Exact copy, pictures excluded: please retype every record below.
Top of Record set
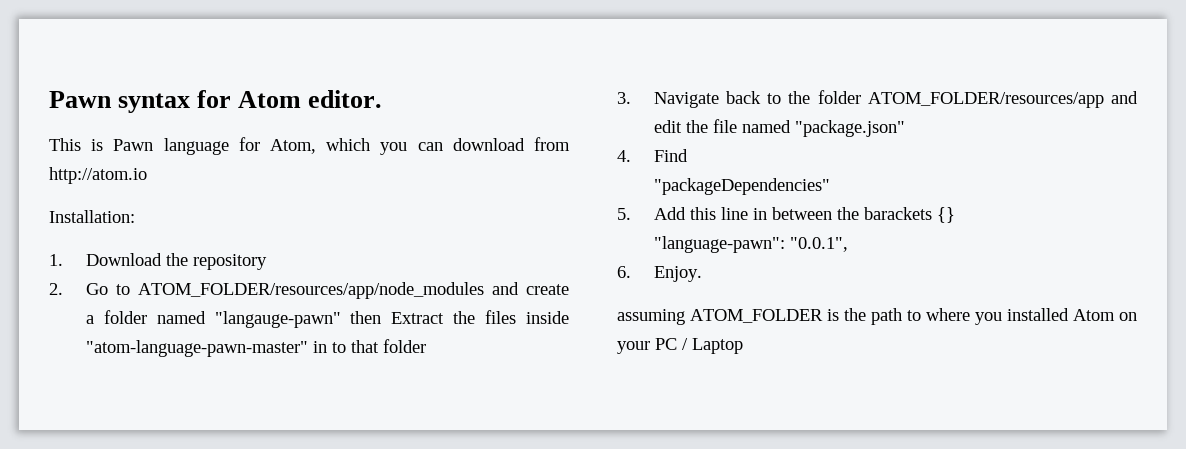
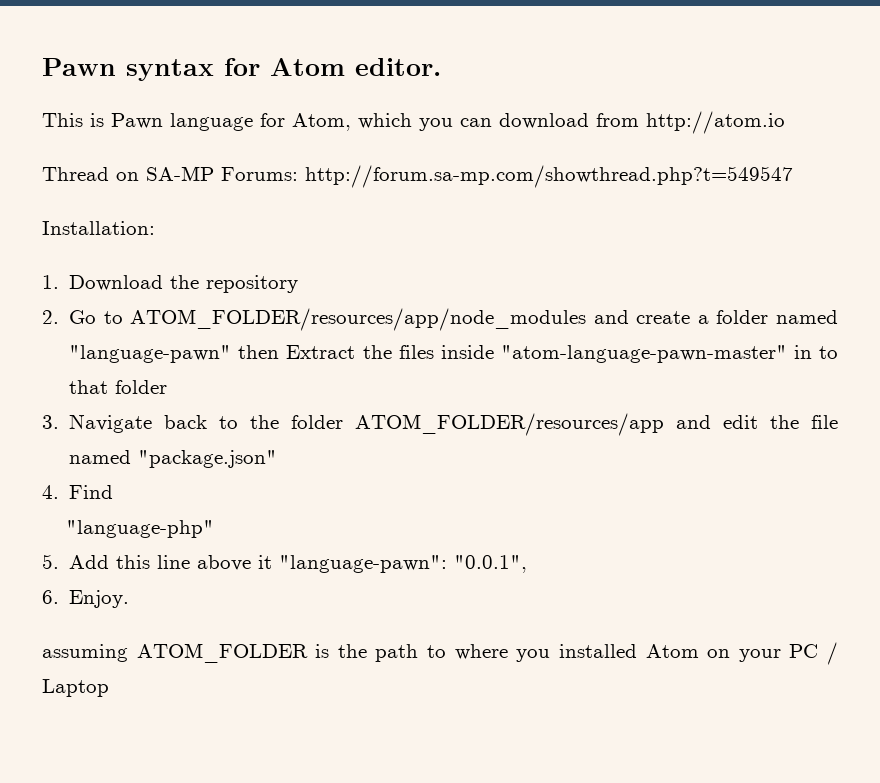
(147, 175) none -> [42,165,793,188] // Thread on SA-MP Forums: http://forum.sa-mp.com/showthread.php?t=549547
[214,311,341,328] "langauge-pawn" -> [69,345,232,363] "language-pawn"
[653,178,830,195] "packageDependencies" -> [65,520,214,538] "language-php"
[752,207,955,223] in between the barackets {} // -> [197,555,273,571] above it

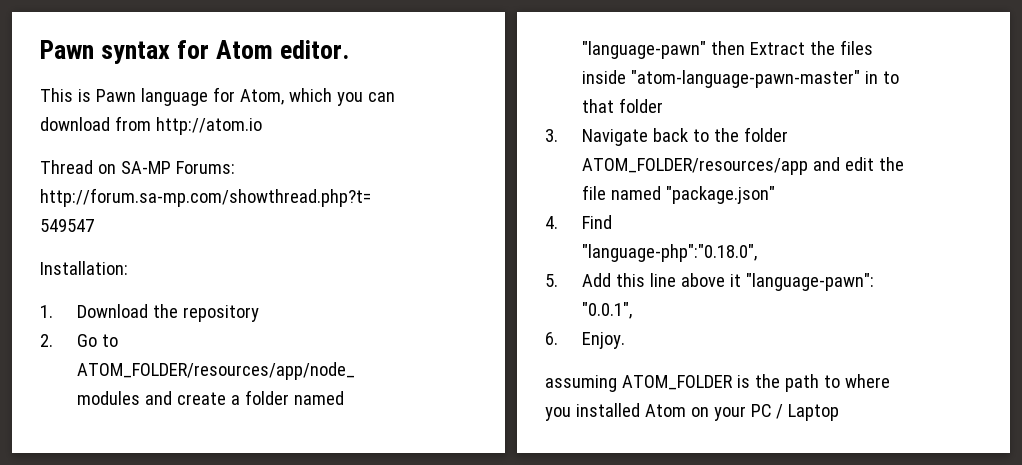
[65,520,214,538] "language-php" -> [581,244,757,262] "language-php":"0.18.0",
Bottom of Record set
Answer ::
(147, 175) none -> [42,165,793,188] // Thread on SA-MP Forums: http://forum.sa-mp.com/showthread.php?t=549547
[214,311,341,328] "langauge-pawn" -> [69,345,232,363] "language-pawn"
[653,178,830,195] "packageDependencies" -> [65,520,214,538] "language-php"
[752,207,955,223] in between the barackets {} // -> [197,555,273,571] above it

[65,520,214,538] "language-php" -> [581,244,757,262] "language-php":"0.18.0",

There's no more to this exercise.